"Theirs not to make reply,
Theirs not to reason why,
Theirs but to do and die,
Into the valley of Death
Rode the six hundred."

Suddenly he found himself alert. The men were forming into marching order, and almost unconsciously he was performing the duties allotted to him.

Bob saw that a large mass of men had gathered. Other trains had arrived before the one by which he had come, and each had brought its quota from England.

He realised, as he had never realised before, how efficiently, quietly, and at the same time wonderfully, the forces at home were working. He, like others, had read several weeks before, that something like a hundred thousand men had landed on French soil without a casualty, without a mishap. It had come to him, as it had come to us all, as a kind of surprise, that such a mass of humanity, with horses, accoutrements, and provisions, could have been sent to France with so little noise, and without the nation's knowing anything about it. Yet so it was. While we were wondering, the work was done.

But that was not all. While the country was asleep, or while it was pursuing its usual avocations, tens of thousands of men were leaving our shores, taking the places of those who had fallen or adding to the force already there, while tens of thousands more were preparing to leave. The heart of the Empire was moved, and her sons were offering themselves, many thousands every day, to fight her battles.

"How many men have we at the front?" we often asked.

No one knew, although we hazarded many guesses. But we knew that we were doing what we could, that a great river of humanity was flowing into France, and that hundreds of thousands of our bravest hearts were beating on foreign soil, and that no matter how many men fell wounded or dead, ten times their number could and would be supplied.

Bob's heart thrilled as he thought of it. He was only an obscure youth, who had first fought his battle on the solitary battlefield of his own soul, and then, as a consequence, could no longer keep himself from throwing himself into this great light against tyranny and militarism.

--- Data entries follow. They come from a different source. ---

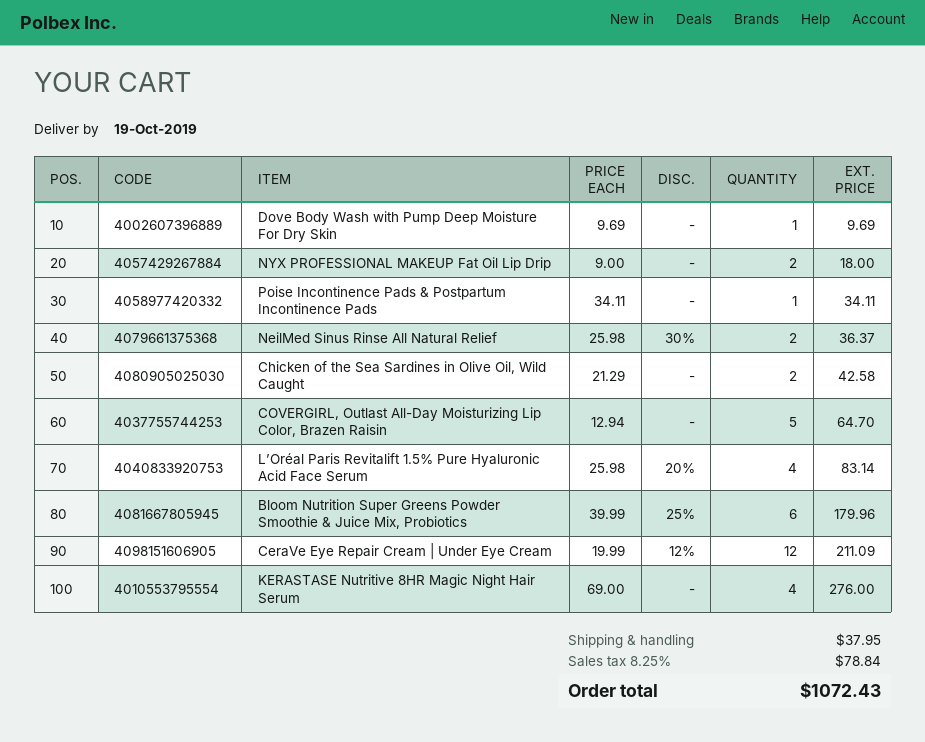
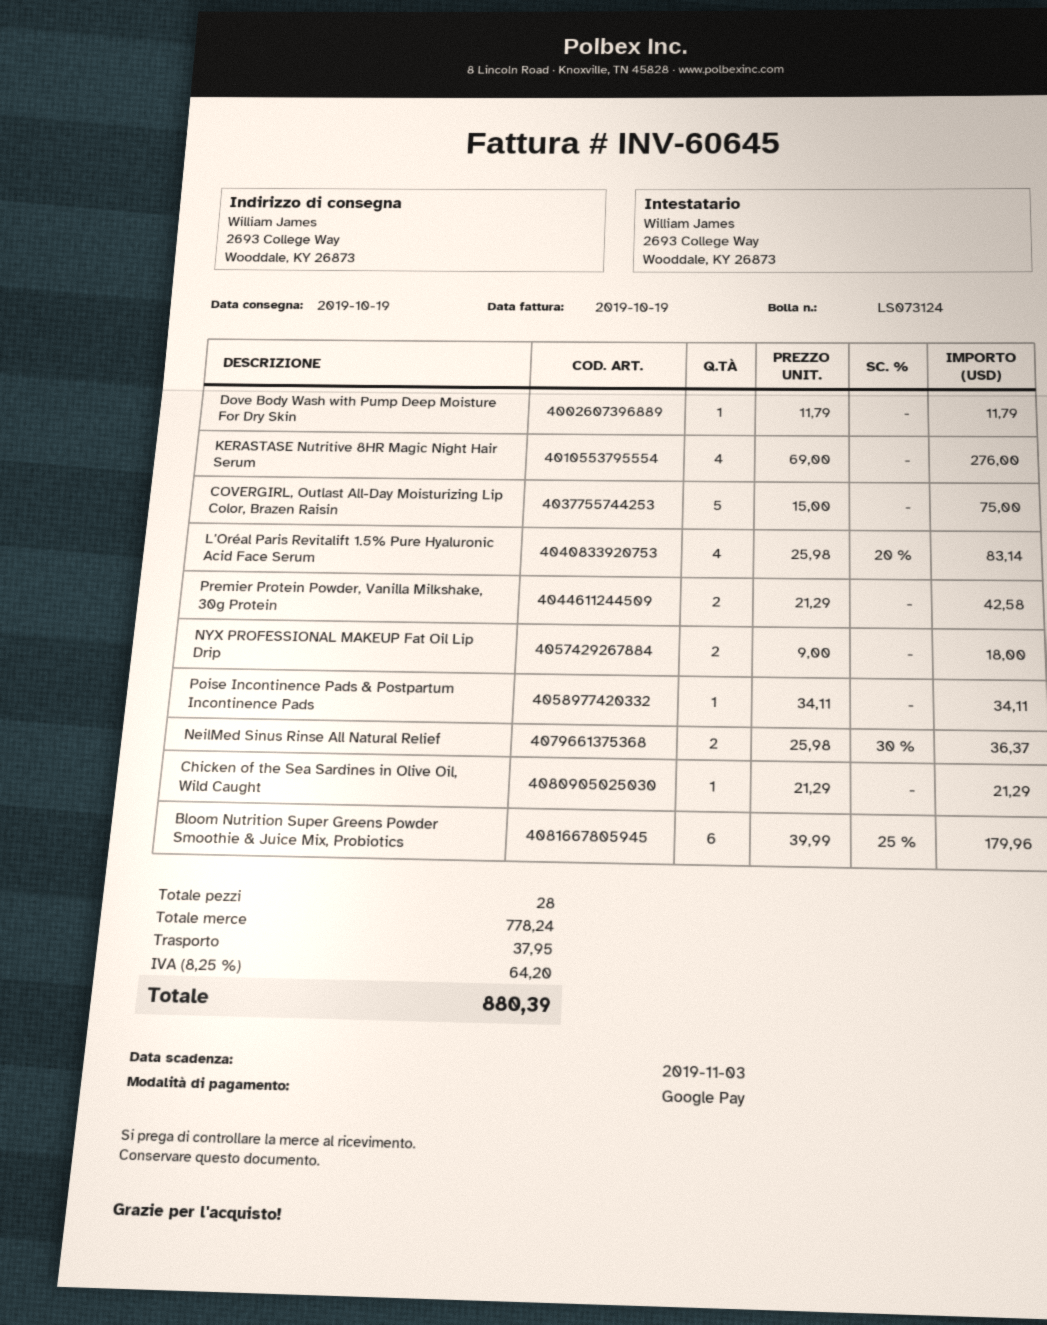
Dove Body Wash with Pump Deep Moisture For Dry Skin: 1 x 9.69 = 9.69 -> 1 x 11.79 = 11.79
Chicken of the Sea Sardines in Olive Oil, Wild Caught: 2 x 21.29 = 42.58 -> 1 x 21.29 = 21.29
COVERGIRL, Outlast All-Day Moisturizing Lip Color, Brazen Raisin: 5 x 12.94 = 64.70 -> 5 x 15.00 = 75.00
CeraVe Eye Repair Cream | Under Eye Cream: 12 x 19.99 - 12% = 211.09 -> none
Premier Protein Powder, Vanilla Milkshake, 30g Protein: none -> 2 x 21.29 = 42.58
tax: 8.25% = 78.84 -> 8.25% = 64.20
total: 1072.43 -> 880.39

They were marching towards the firing-line! The boom of the guns sounded more and more near. Sometimes above the steady tramp, tramp of the soldiers they thought they heard the ghastly whistle of the shells as they went on their mission of death.

Bob looked on the faces of the men as they marched. Yes, it was easy to see by the steely glitter of their eyes, the tightly compressed lips, that every nerve was in tension, that they knew they were entering the danger zone. Many were praying who had not prayed for years, while others, careless of life or death, marched forward, with a laugh on their lips.